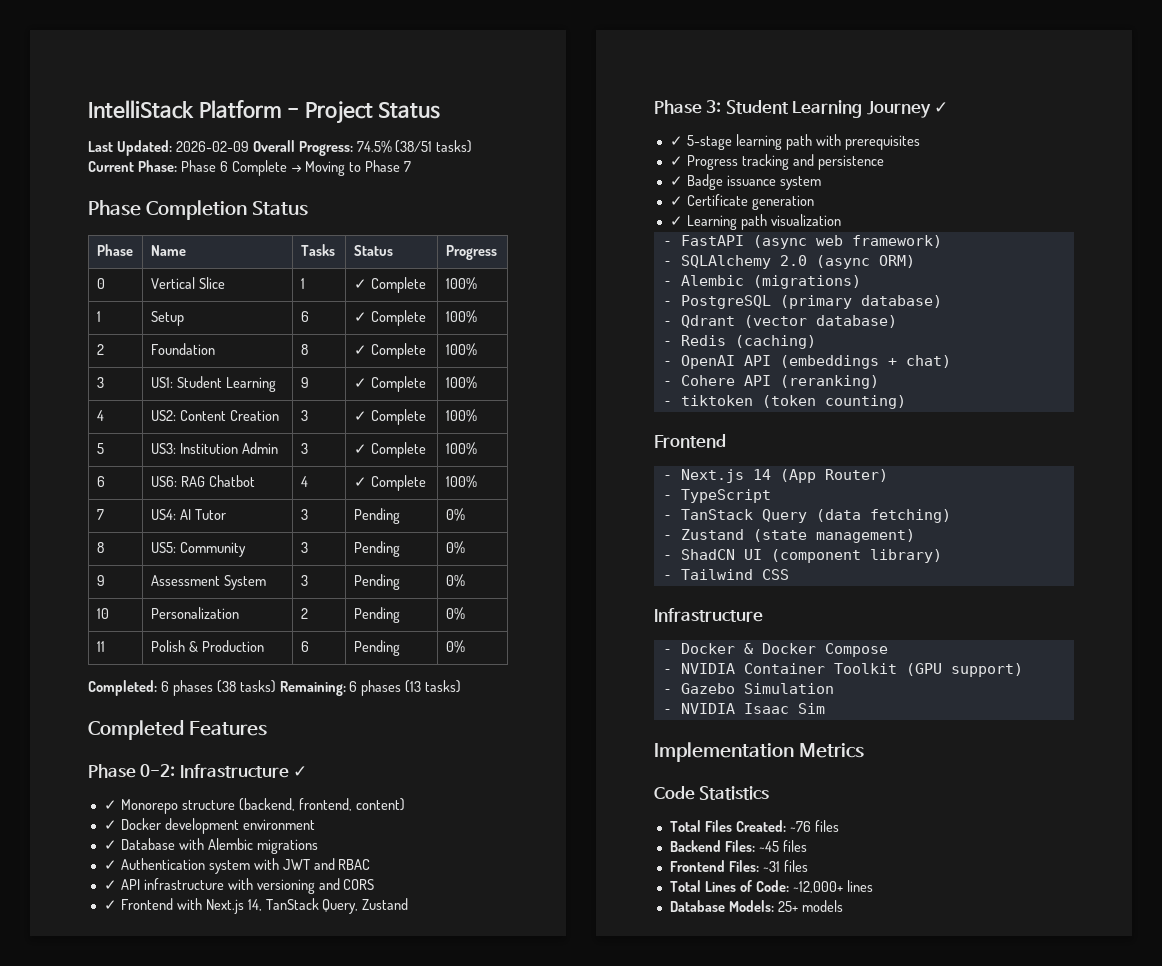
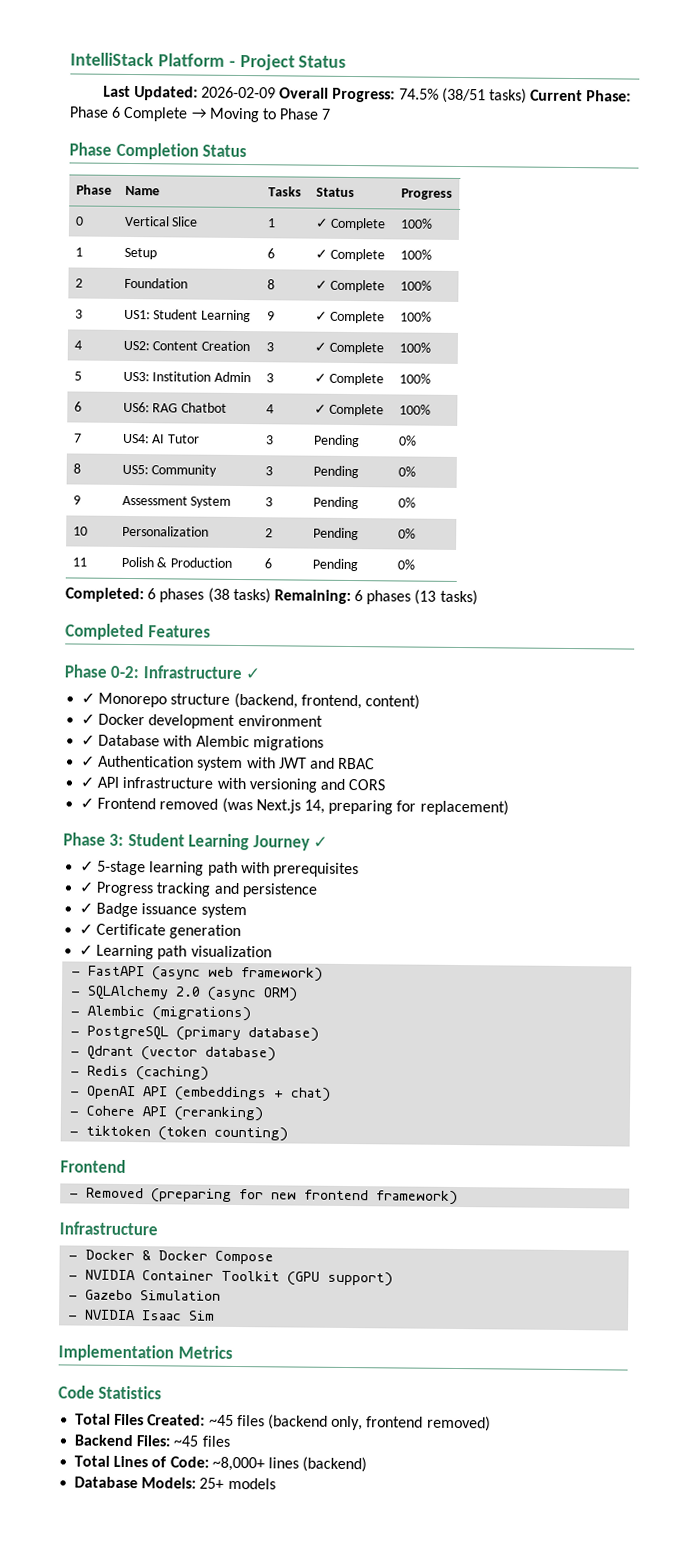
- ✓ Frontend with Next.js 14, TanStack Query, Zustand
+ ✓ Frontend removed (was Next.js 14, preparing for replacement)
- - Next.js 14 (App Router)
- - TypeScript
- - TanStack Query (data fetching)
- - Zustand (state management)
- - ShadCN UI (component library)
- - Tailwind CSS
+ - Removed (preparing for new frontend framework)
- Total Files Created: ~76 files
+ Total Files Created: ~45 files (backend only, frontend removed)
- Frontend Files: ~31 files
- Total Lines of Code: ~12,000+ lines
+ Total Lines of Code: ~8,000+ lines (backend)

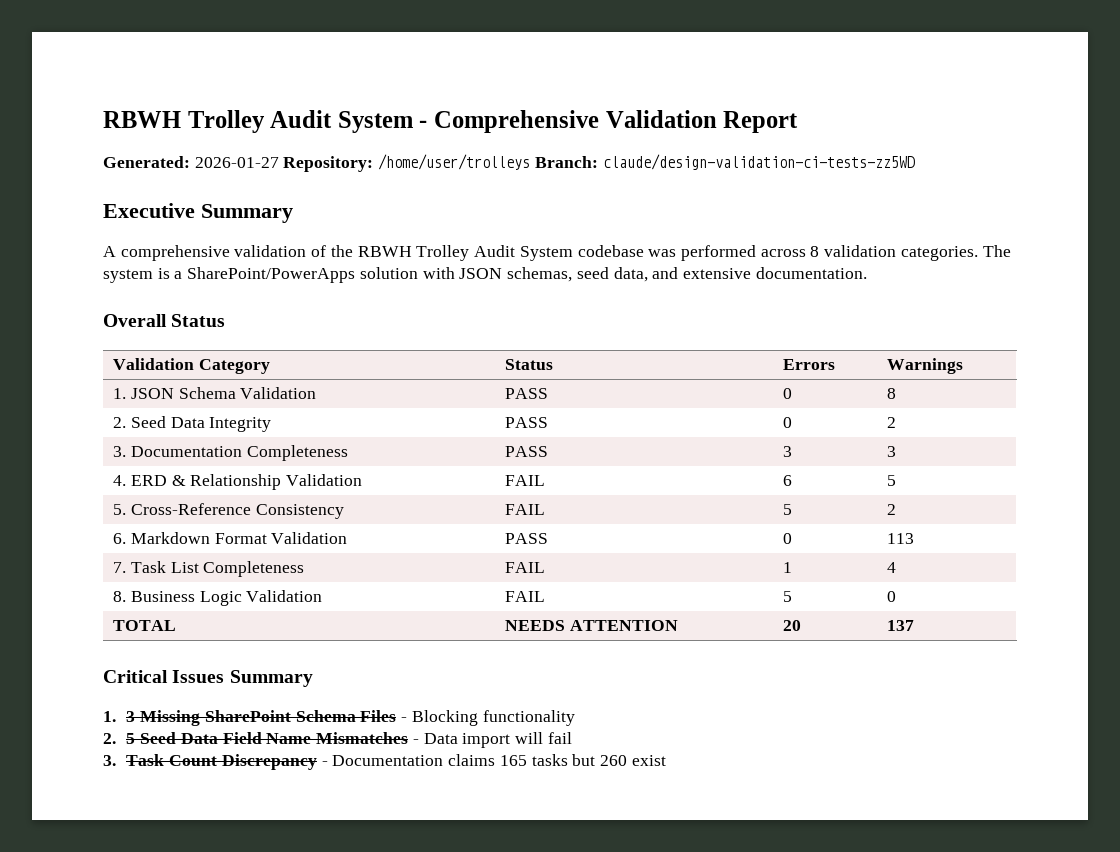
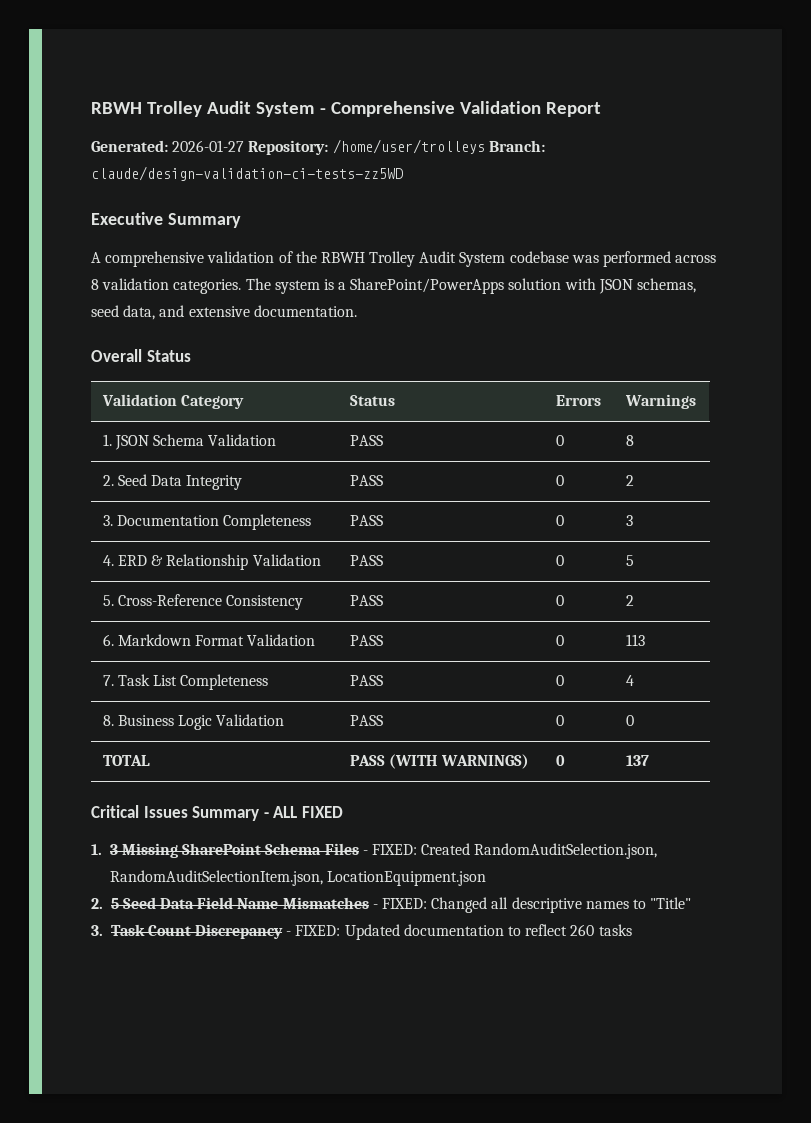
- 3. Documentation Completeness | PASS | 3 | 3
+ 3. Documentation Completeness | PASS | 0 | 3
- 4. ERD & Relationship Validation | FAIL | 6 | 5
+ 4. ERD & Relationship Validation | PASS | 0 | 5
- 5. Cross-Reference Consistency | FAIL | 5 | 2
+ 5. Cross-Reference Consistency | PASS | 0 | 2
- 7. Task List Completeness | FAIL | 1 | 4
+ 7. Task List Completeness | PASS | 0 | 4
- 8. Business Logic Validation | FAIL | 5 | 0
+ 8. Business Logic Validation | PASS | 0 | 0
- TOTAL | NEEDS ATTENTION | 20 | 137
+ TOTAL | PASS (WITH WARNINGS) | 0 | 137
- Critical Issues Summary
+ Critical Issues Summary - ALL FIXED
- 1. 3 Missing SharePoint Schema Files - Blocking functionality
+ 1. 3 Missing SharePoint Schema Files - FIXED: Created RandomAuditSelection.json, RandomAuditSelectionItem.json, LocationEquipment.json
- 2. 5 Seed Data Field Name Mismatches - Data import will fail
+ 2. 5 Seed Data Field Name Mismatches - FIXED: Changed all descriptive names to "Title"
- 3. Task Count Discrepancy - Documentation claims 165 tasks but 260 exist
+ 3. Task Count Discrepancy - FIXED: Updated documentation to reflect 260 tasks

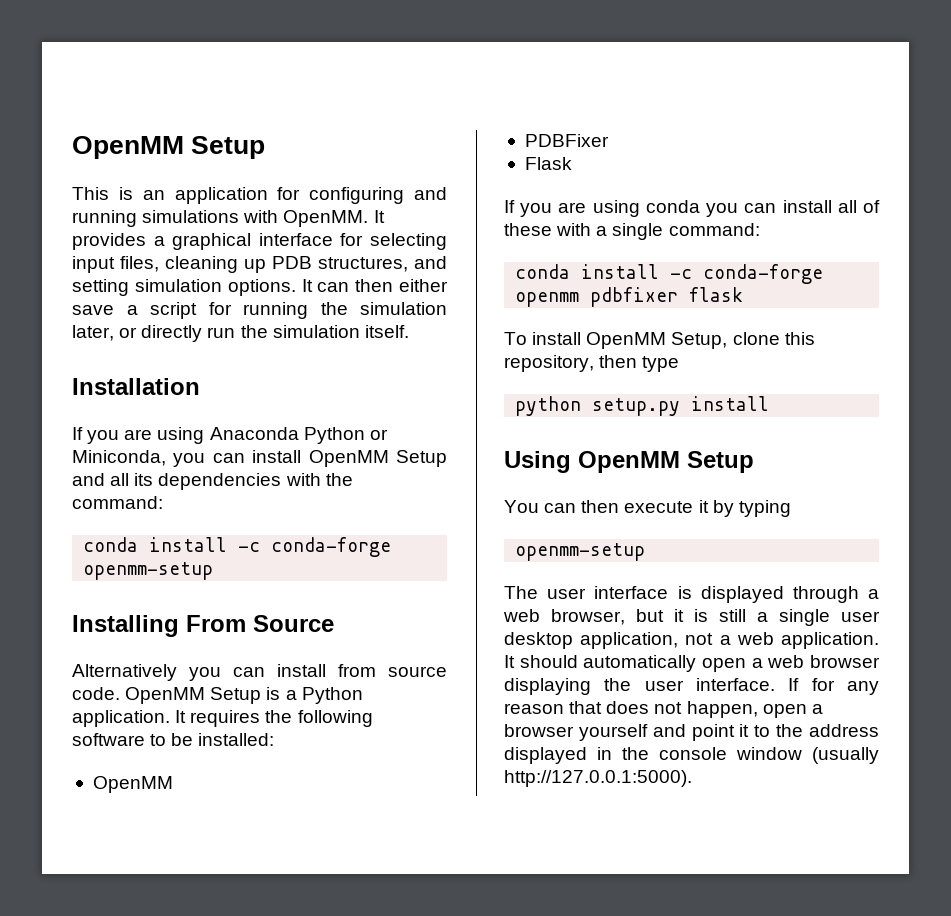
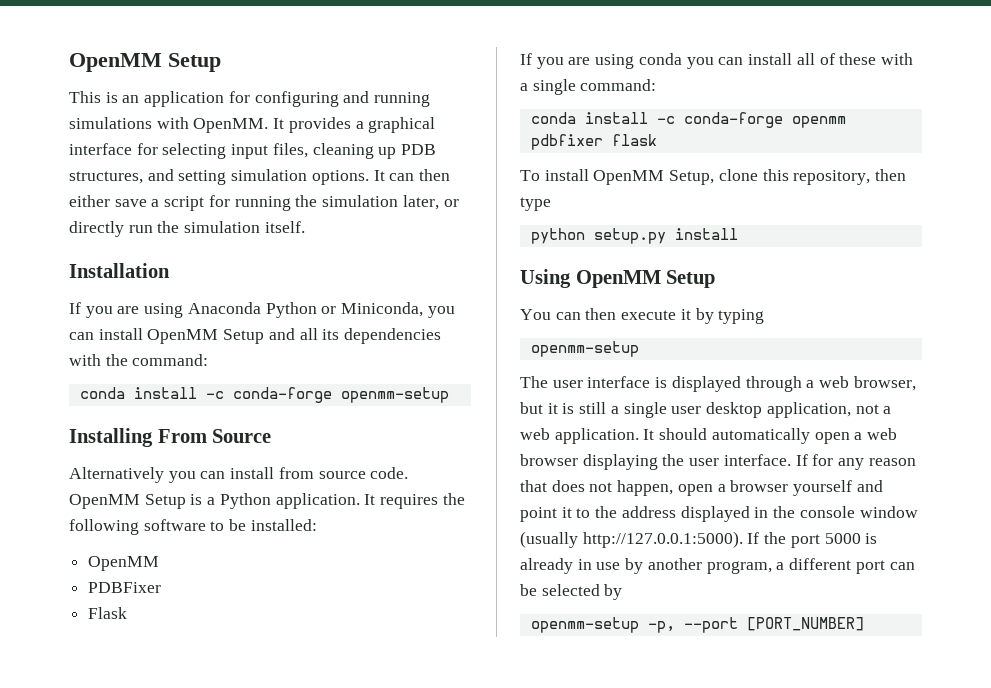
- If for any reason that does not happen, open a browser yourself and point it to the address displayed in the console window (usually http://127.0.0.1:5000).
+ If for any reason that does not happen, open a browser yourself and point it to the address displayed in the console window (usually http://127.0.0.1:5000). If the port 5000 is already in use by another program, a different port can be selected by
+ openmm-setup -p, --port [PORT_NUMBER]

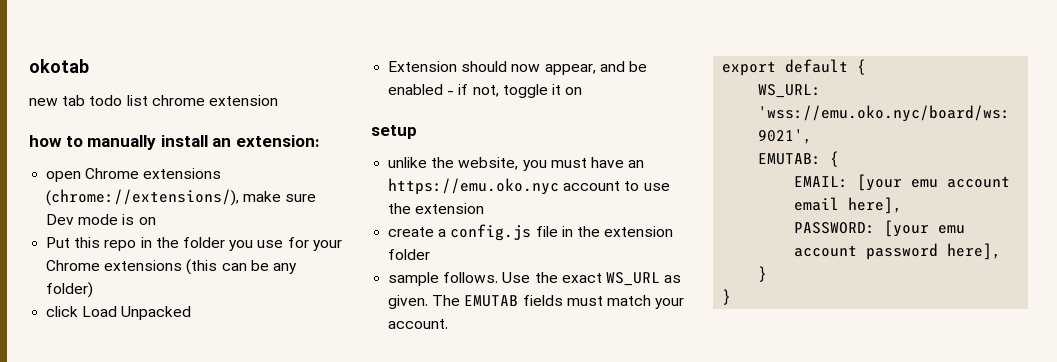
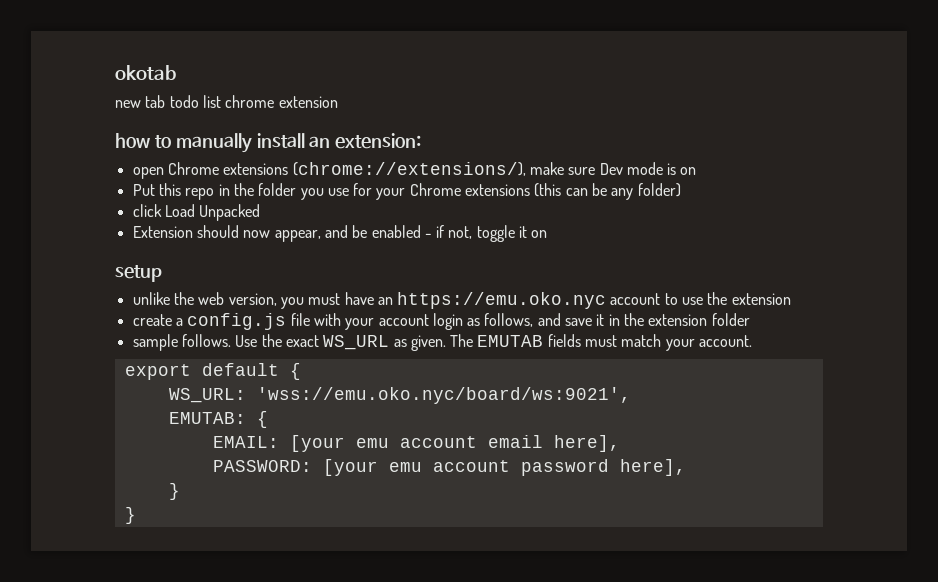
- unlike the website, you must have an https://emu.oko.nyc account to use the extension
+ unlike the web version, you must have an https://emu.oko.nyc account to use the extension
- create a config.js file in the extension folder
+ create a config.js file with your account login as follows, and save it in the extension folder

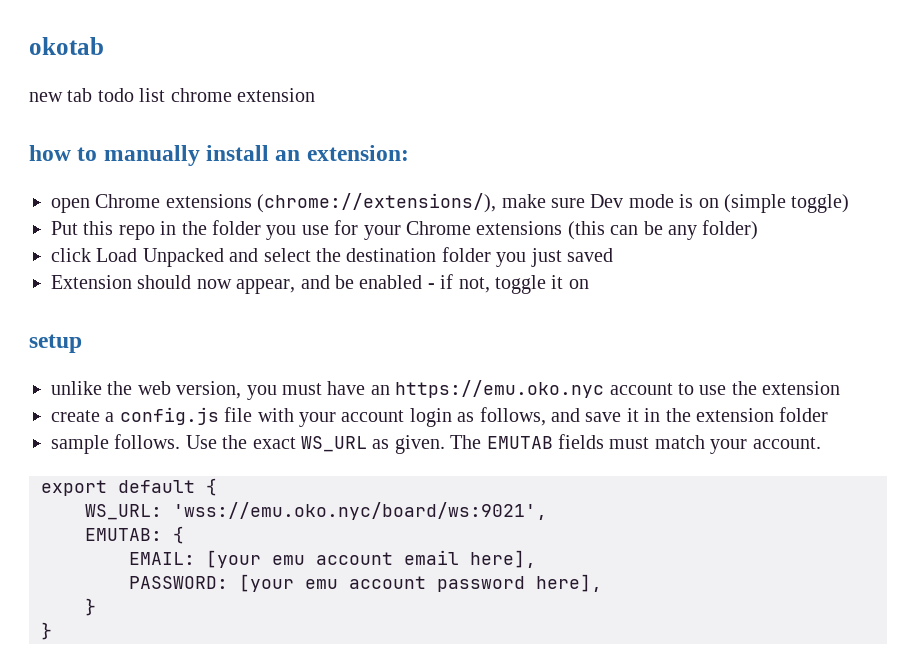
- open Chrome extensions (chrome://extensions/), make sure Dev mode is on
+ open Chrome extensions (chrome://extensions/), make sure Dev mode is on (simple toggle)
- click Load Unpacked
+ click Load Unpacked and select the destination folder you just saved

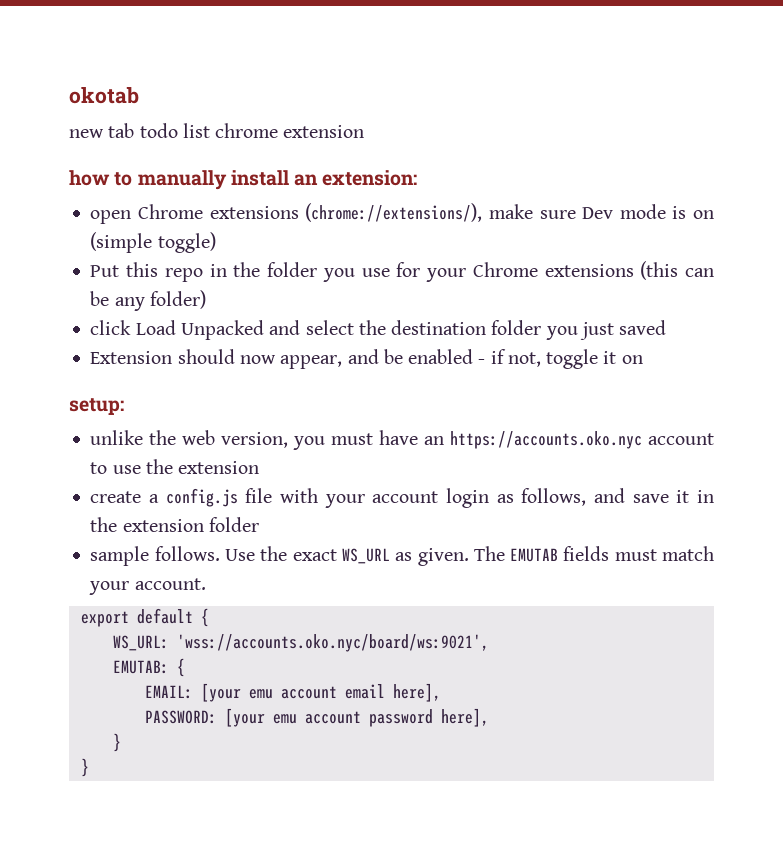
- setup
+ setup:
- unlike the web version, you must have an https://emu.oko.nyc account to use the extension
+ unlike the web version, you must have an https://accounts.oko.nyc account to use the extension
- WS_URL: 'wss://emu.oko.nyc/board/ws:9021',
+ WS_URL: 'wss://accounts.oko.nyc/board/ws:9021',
◇ ◇ ◇
§ **Work order**
Print, exactly as written, the lines above from the first one to the one containing "- If for any". Leave out pictures.

§ **Result for this task**
- ✓ Frontend with Next.js 14, TanStack Query, Zustand
+ ✓ Frontend removed (was Next.js 14, preparing for replacement)
- - Next.js 14 (App Router)
- - TypeScript
- - TanStack Query (data fetching)
- - Zustand (state management)
- - ShadCN UI (component library)
- - Tailwind CSS
+ - Removed (preparing for new frontend framework)
- Total Files Created: ~76 files
+ Total Files Created: ~45 files (backend only, frontend removed)
- Frontend Files: ~31 files
- Total Lines of Code: ~12,000+ lines
+ Total Lines of Code: ~8,000+ lines (backend)

- 3. Documentation Completeness | PASS | 3 | 3
+ 3. Documentation Completeness | PASS | 0 | 3
- 4. ERD & Relationship Validation | FAIL | 6 | 5
+ 4. ERD & Relationship Validation | PASS | 0 | 5
- 5. Cross-Reference Consistency | FAIL | 5 | 2
+ 5. Cross-Reference Consistency | PASS | 0 | 2
- 7. Task List Completeness | FAIL | 1 | 4
+ 7. Task List Completeness | PASS | 0 | 4
- 8. Business Logic Validation | FAIL | 5 | 0
+ 8. Business Logic Validation | PASS | 0 | 0
- TOTAL | NEEDS ATTENTION | 20 | 137
+ TOTAL | PASS (WITH WARNINGS) | 0 | 137
- Critical Issues Summary
+ Critical Issues Summary - ALL FIXED
- 1. 3 Missing SharePoint Schema Files - Blocking functionality
+ 1. 3 Missing SharePoint Schema Files - FIXED: Created RandomAuditSelection.json, RandomAuditSelectionItem.json, LocationEquipment.json
- 2. 5 Seed Data Field Name Mismatches - Data import will fail
+ 2. 5 Seed Data Field Name Mismatches - FIXED: Changed all descriptive names to "Title"
- 3. Task Count Discrepancy - Documentation claims 165 tasks but 260 exist
+ 3. Task Count Discrepancy - FIXED: Updated documentation to reflect 260 tasks

- If for any reason that does not happen, open a browser yourself and point it to the address displayed in the console window (usually http://127.0.0.1:5000).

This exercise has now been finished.